# [ASSIGNMENT]
Return, with both end lines included, exactly what the data below holds from the line with "i produkty pochodzenia" through the line with "margin-top: 36px ->", though not the pictures.

# [AVAILABLE DATA]
- - -

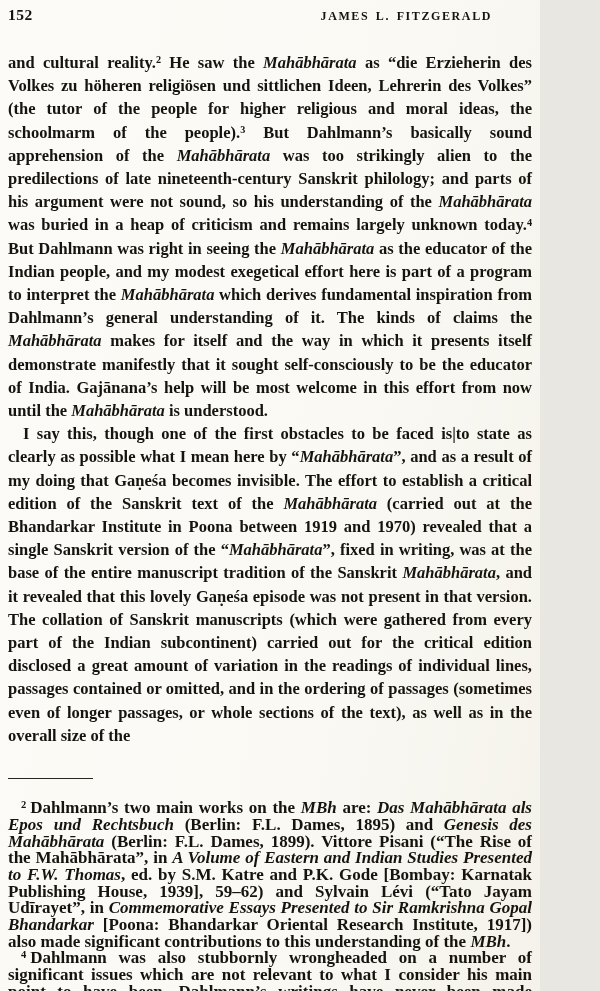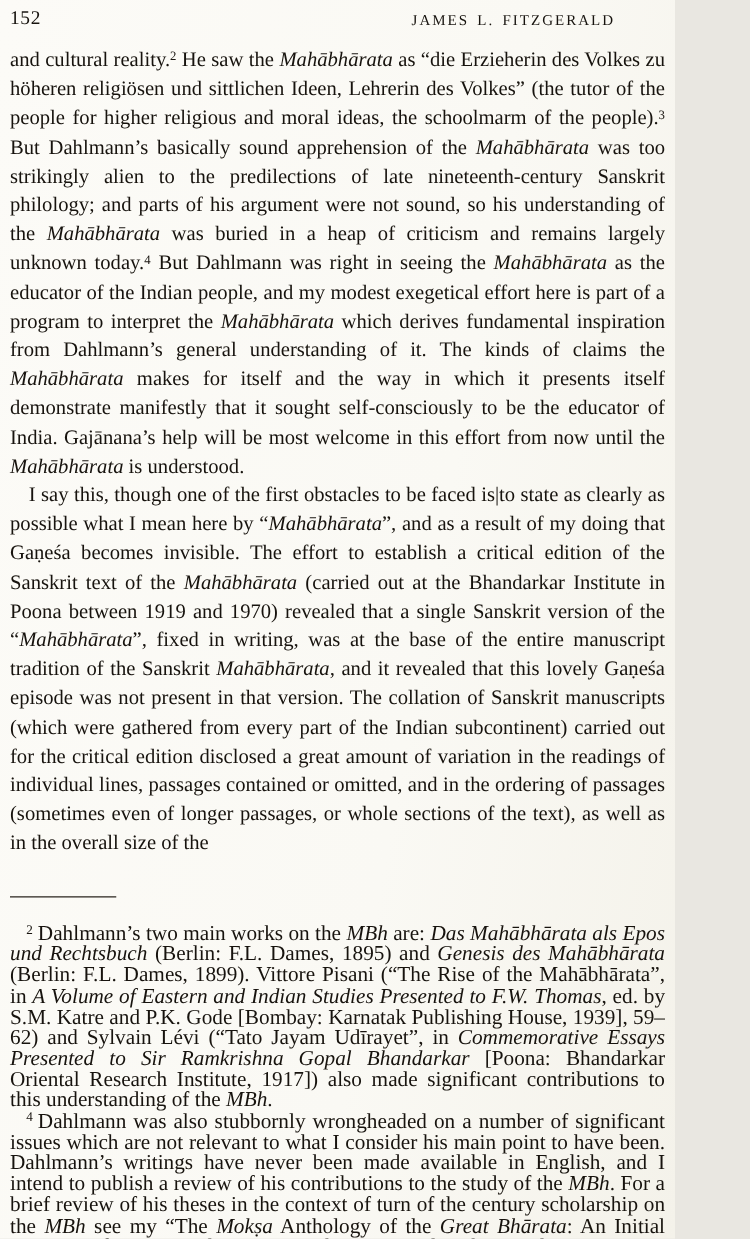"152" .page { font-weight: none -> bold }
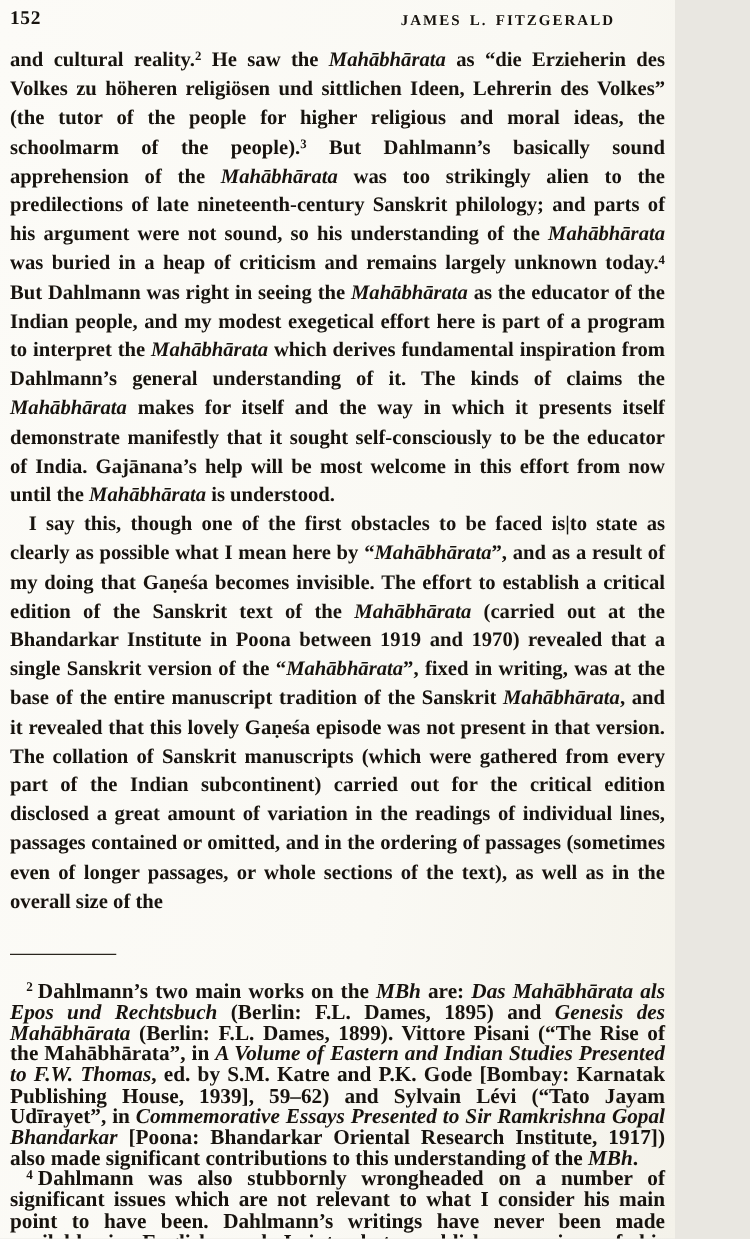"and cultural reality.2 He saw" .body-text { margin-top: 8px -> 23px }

- - -

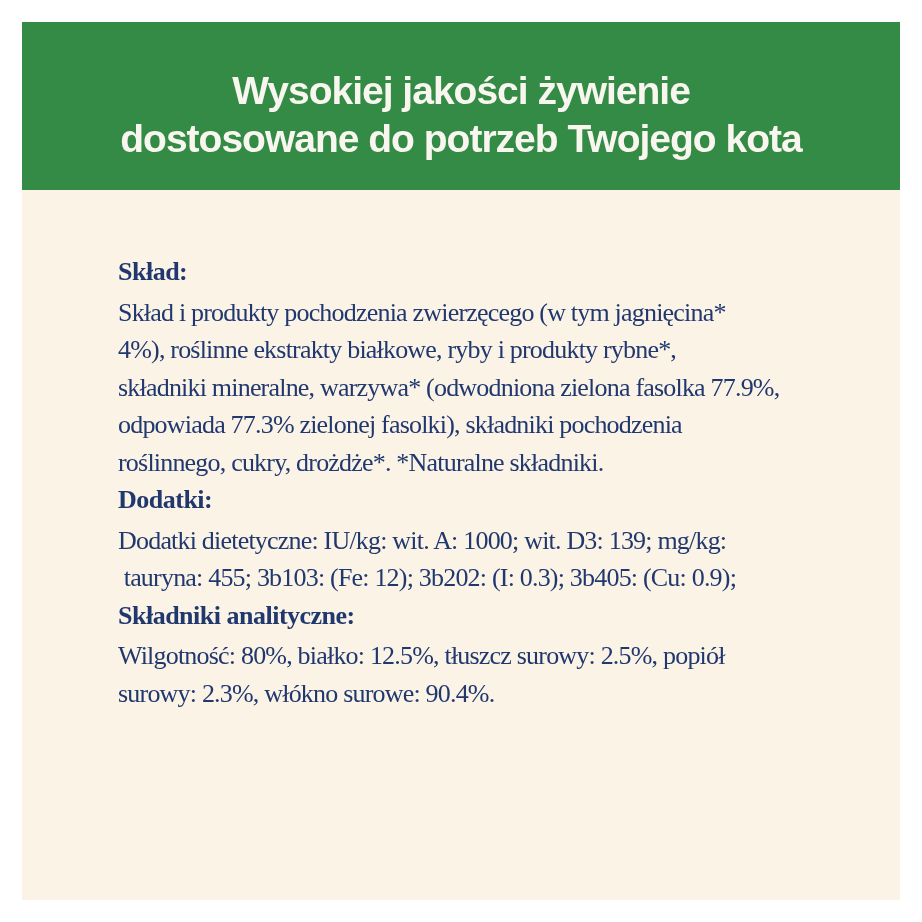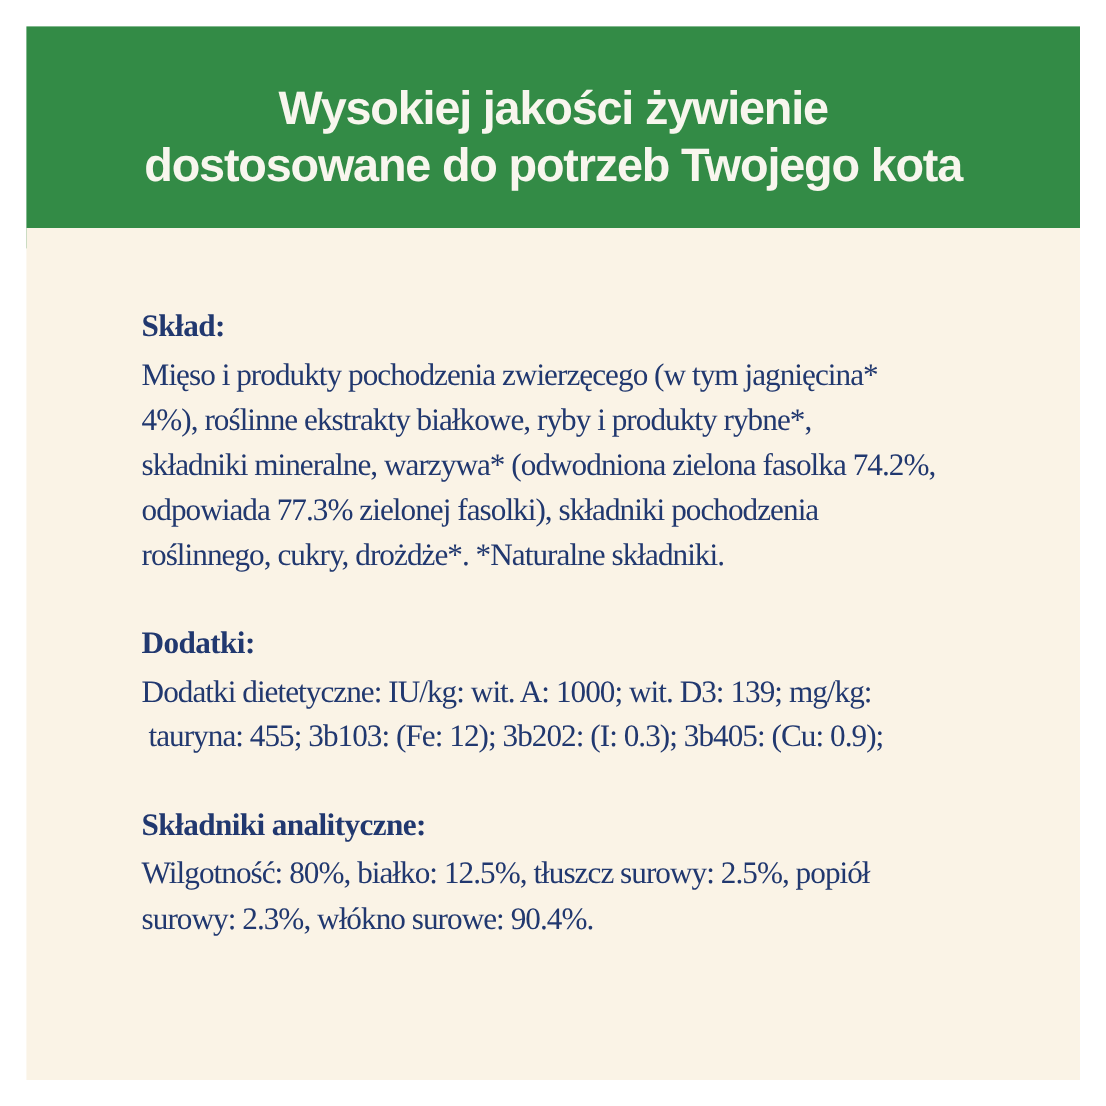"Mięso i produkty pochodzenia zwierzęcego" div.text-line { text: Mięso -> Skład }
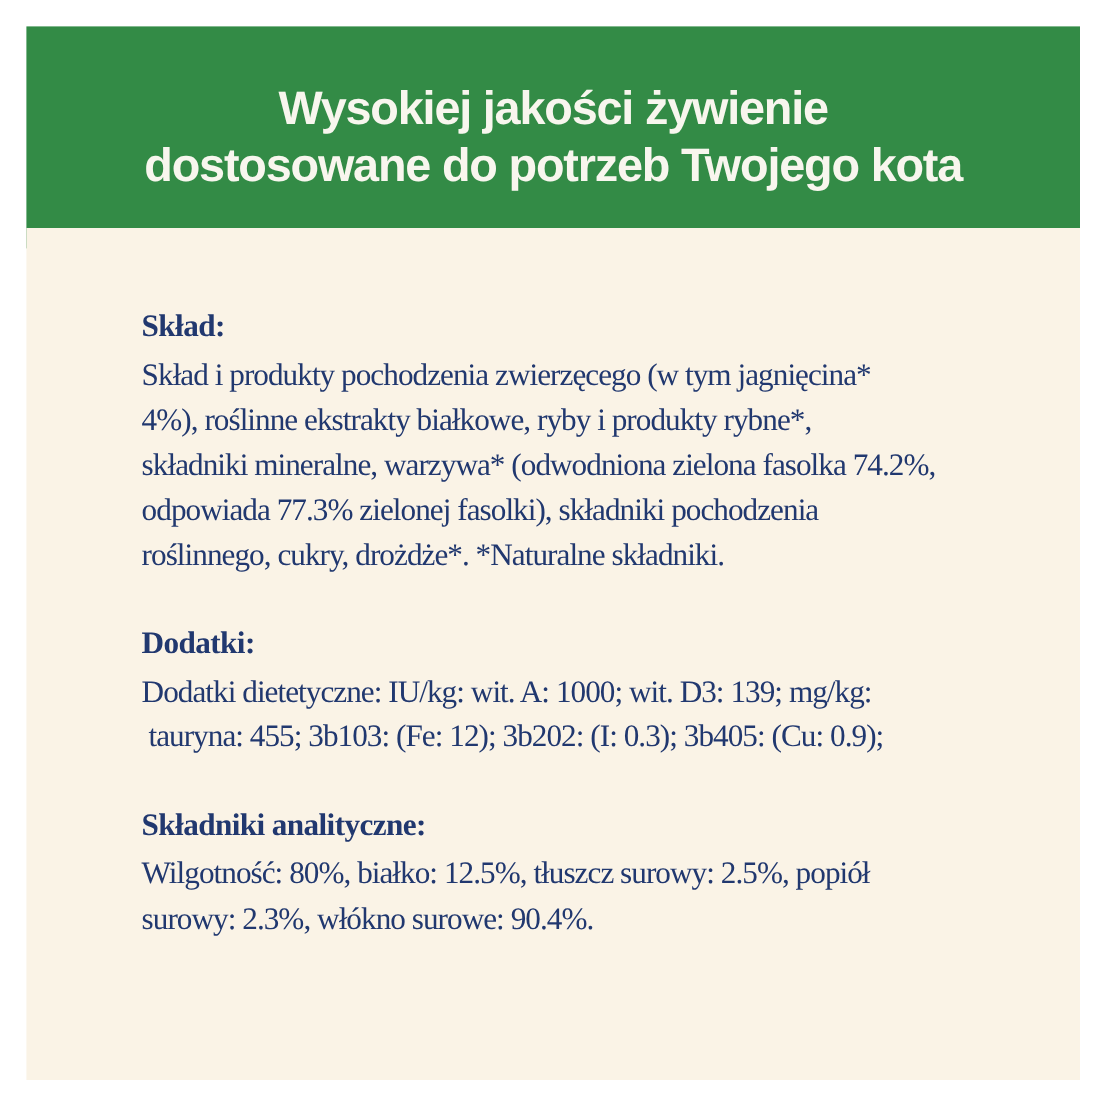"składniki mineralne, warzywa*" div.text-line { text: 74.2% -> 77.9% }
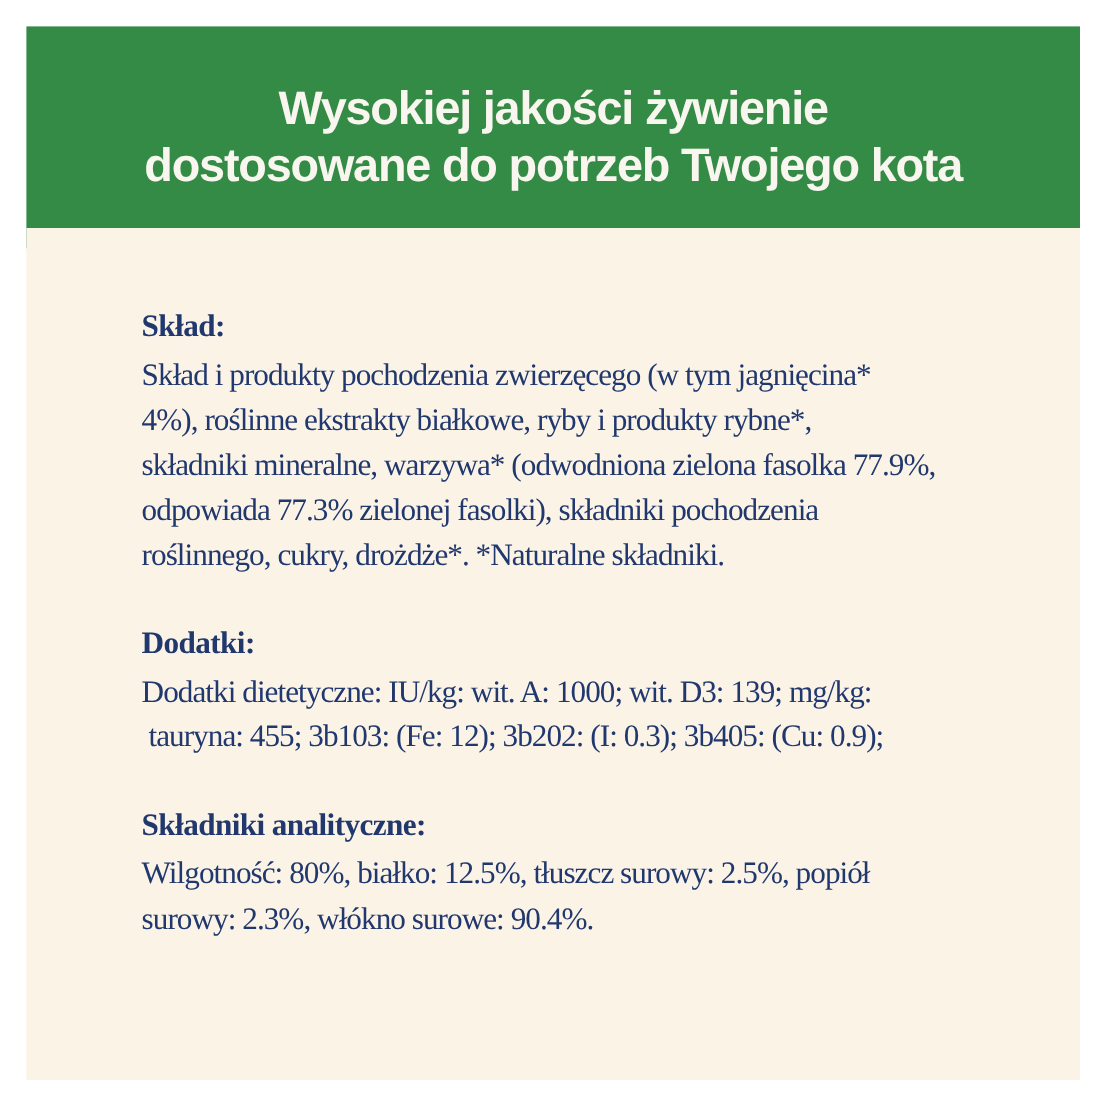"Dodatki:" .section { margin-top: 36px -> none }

- - -

# [EXERCISE RESULT]
"Mięso i produkty pochodzenia zwierzęcego" div.text-line { text: Mięso -> Skład }
"składniki mineralne, warzywa*" div.text-line { text: 74.2% -> 77.9% }
"Dodatki:" .section { margin-top: 36px -> none }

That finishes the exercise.